Speaking during Taoiseach's Questions in the Dáil this afternoon, Mr Varadkar said: "I think like everyone in this house I am a little bit concerned about political developments in London at present.
"Teresa May was not a bad negotiator. She had a good team and I believe they got the best deal they could have got, given the limited leverage that a country leaving the European Union has.
"It took two years to negotiate the Withdrawal Agreement. It is not perfect. It is a finely balanced compromise. Everyone had to give and take. Sadly the House of Commons failed to ratify that agreement."
Then, in a broadside at some Conservatives, he said: "I am a little bit concerned that some people in London seem to think that because the House of Commons failed to ratify that the agreement that automatically means they are going to get a better one.

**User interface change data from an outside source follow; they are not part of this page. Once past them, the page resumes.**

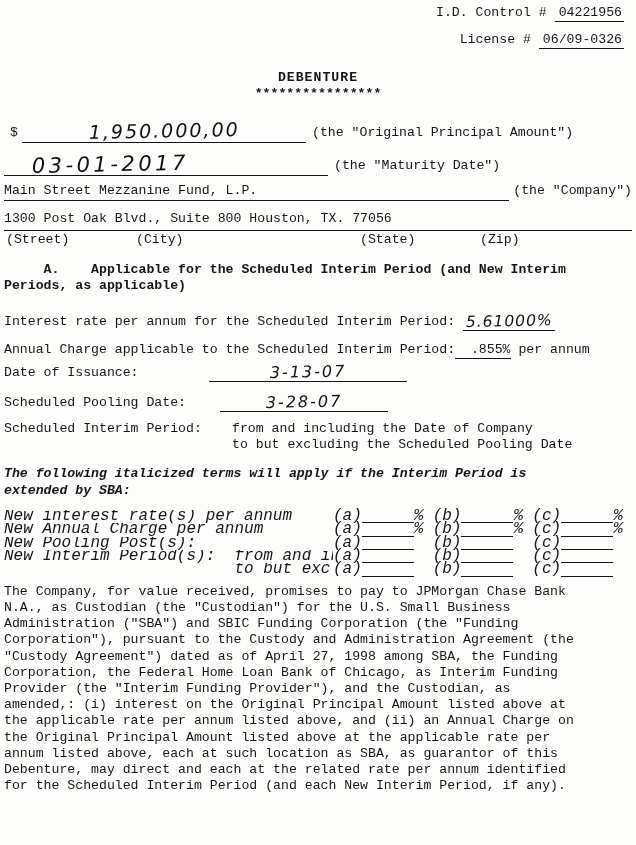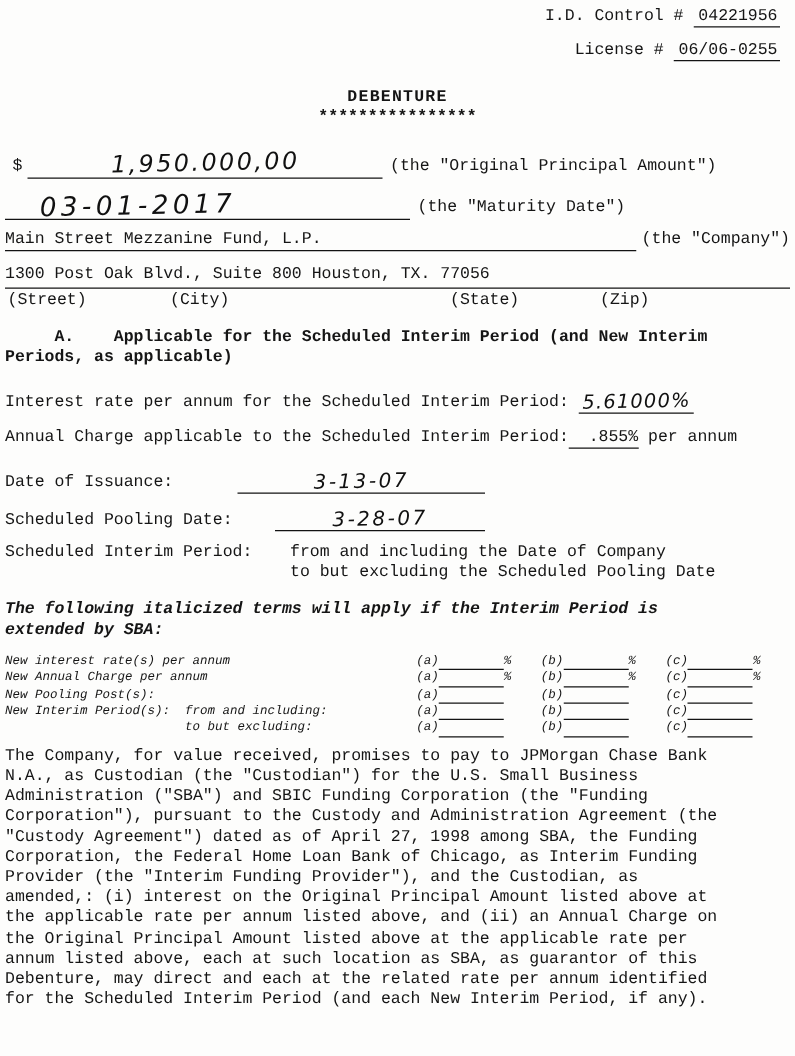"06/06-0255" span.u { text: 06/06-0255 -> 06/09-0326 }
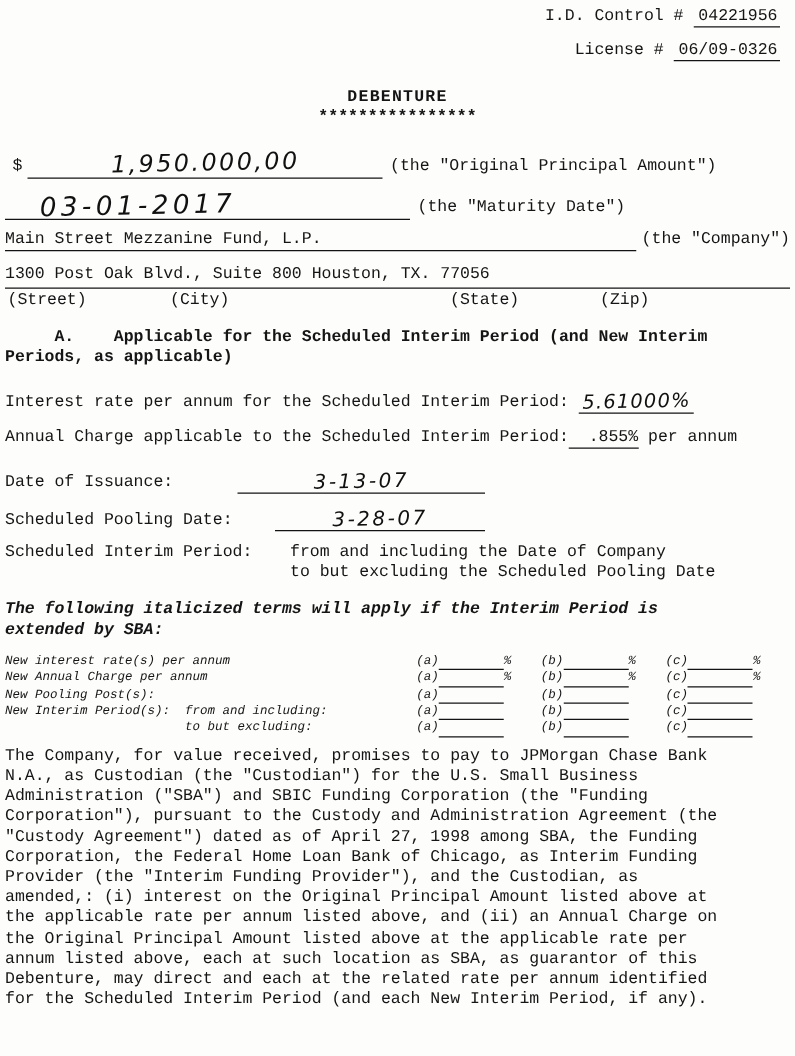"Date of Issuance:" .issuance-row { gap: none -> 19px; margin-top: 13px -> none }
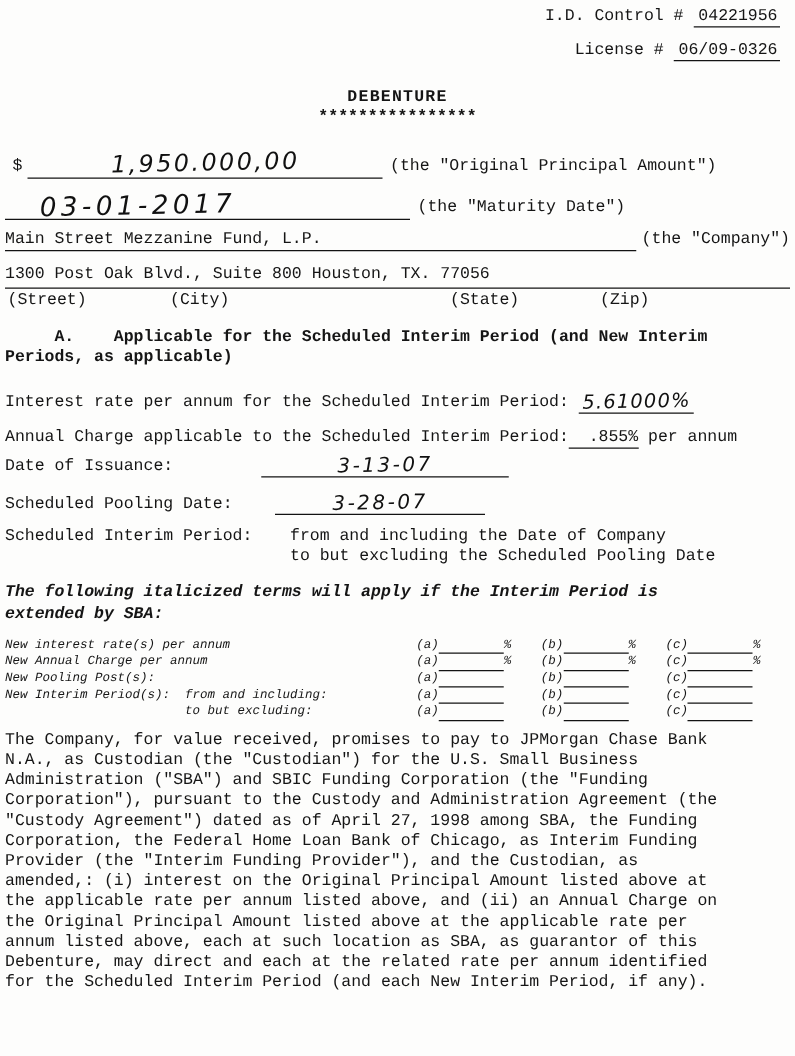"New interest rate(s) per annum" .ext-table { font-size: 10px -> 16px }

"That is a terrible political miscalculation. I hope that is not the one that is being made across the water. They made some miscalculations along the way."
He was speaking after a number of candidates to succeed Theresa May as British Prime Minister said they hoped to renegotiate the Withdrawal Agreement.
A number have also said they would be prepared to take the UK out of the EU without a deal if no new agreement had been reached by 31 October.
BREAKING: Taoiseach @LeoVaradkar says it is "a terrible political miscalculation" for some in London to think that as House of Commons failed to ratify the Withdrawal Agreement they can now get a better #Brexit deal. He is "concerned" about political developments in London pic.twitter.com/cIXkMhuY1s— Conor McMorrow (@ConorMcMorrow) June 11, 2019
Mr Varadkar was critical of the way the British government has approached the Brexit negotiations to date.
He said: "Initially they thought that after the UK decided to leave that Ireland would somehow fall into line. That we might leave to. We didn't and we are not.
"Some thought that when push came to shove that Ireland would be abandoned. That EU unity would break. And they were wrong about that.
"We really hope that they are not making a further miscalculation which is to think that the House of Commons, having failed to ratify the deal would somehow get a better deal. That really misunderstands how the European Union works."